Material for the task>
--- --- ---
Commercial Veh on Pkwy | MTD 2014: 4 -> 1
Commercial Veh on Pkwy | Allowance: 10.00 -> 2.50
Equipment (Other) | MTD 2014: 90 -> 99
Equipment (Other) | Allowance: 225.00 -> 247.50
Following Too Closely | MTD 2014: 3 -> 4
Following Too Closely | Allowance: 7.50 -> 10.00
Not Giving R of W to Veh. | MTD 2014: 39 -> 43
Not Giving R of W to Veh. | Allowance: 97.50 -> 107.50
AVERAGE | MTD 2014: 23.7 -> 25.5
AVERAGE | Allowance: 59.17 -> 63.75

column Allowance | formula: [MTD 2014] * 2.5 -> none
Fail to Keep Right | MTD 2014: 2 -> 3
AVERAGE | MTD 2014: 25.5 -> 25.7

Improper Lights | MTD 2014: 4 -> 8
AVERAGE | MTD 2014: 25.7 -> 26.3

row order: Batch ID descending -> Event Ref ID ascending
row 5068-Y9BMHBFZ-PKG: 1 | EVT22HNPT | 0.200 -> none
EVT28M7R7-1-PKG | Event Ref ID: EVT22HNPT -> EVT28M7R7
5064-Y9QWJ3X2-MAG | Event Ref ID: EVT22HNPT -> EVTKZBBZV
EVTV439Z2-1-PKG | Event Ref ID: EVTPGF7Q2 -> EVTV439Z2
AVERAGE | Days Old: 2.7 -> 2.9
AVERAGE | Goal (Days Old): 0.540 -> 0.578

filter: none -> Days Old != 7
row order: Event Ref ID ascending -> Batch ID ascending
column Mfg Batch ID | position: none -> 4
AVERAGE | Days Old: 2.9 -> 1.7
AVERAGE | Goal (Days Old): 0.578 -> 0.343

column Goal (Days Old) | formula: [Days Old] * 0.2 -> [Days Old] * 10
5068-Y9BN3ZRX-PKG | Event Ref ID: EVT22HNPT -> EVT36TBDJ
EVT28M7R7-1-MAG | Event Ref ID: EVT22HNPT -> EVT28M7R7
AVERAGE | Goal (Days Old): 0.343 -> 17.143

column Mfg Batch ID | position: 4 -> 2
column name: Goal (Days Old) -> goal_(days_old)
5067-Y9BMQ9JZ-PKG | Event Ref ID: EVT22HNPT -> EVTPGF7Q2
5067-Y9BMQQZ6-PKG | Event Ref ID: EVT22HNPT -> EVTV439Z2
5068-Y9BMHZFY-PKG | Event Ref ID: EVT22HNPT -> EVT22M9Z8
--- --- ---
Your instructions> Hand back the whole listing, exactly as it is.

Solved exercise>
Commercial Veh on Pkwy | MTD 2014: 4 -> 1
Commercial Veh on Pkwy | Allowance: 10.00 -> 2.50
Equipment (Other) | MTD 2014: 90 -> 99
Equipment (Other) | Allowance: 225.00 -> 247.50
Following Too Closely | MTD 2014: 3 -> 4
Following Too Closely | Allowance: 7.50 -> 10.00
Not Giving R of W to Veh. | MTD 2014: 39 -> 43
Not Giving R of W to Veh. | Allowance: 97.50 -> 107.50
AVERAGE | MTD 2014: 23.7 -> 25.5
AVERAGE | Allowance: 59.17 -> 63.75

column Allowance | formula: [MTD 2014] * 2.5 -> none
Fail to Keep Right | MTD 2014: 2 -> 3
AVERAGE | MTD 2014: 25.5 -> 25.7

Improper Lights | MTD 2014: 4 -> 8
AVERAGE | MTD 2014: 25.7 -> 26.3

row order: Batch ID descending -> Event Ref ID ascending
row 5068-Y9BMHBFZ-PKG: 1 | EVT22HNPT | 0.200 -> none
EVT28M7R7-1-PKG | Event Ref ID: EVT22HNPT -> EVT28M7R7
5064-Y9QWJ3X2-MAG | Event Ref ID: EVT22HNPT -> EVTKZBBZV
EVTV439Z2-1-PKG | Event Ref ID: EVTPGF7Q2 -> EVTV439Z2
AVERAGE | Days Old: 2.7 -> 2.9
AVERAGE | Goal (Days Old): 0.540 -> 0.578

filter: none -> Days Old != 7
row order: Event Ref ID ascending -> Batch ID ascending
column Mfg Batch ID | position: none -> 4
AVERAGE | Days Old: 2.9 -> 1.7
AVERAGE | Goal (Days Old): 0.578 -> 0.343

column Goal (Days Old) | formula: [Days Old] * 0.2 -> [Days Old] * 10
5068-Y9BN3ZRX-PKG | Event Ref ID: EVT22HNPT -> EVT36TBDJ
EVT28M7R7-1-MAG | Event Ref ID: EVT22HNPT -> EVT28M7R7
AVERAGE | Goal (Days Old): 0.343 -> 17.143

column Mfg Batch ID | position: 4 -> 2
column name: Goal (Days Old) -> goal_(days_old)
5067-Y9BMQ9JZ-PKG | Event Ref ID: EVT22HNPT -> EVTPGF7Q2
5067-Y9BMQQZ6-PKG | Event Ref ID: EVT22HNPT -> EVTV439Z2
5068-Y9BMHZFY-PKG | Event Ref ID: EVT22HNPT -> EVT22M9Z8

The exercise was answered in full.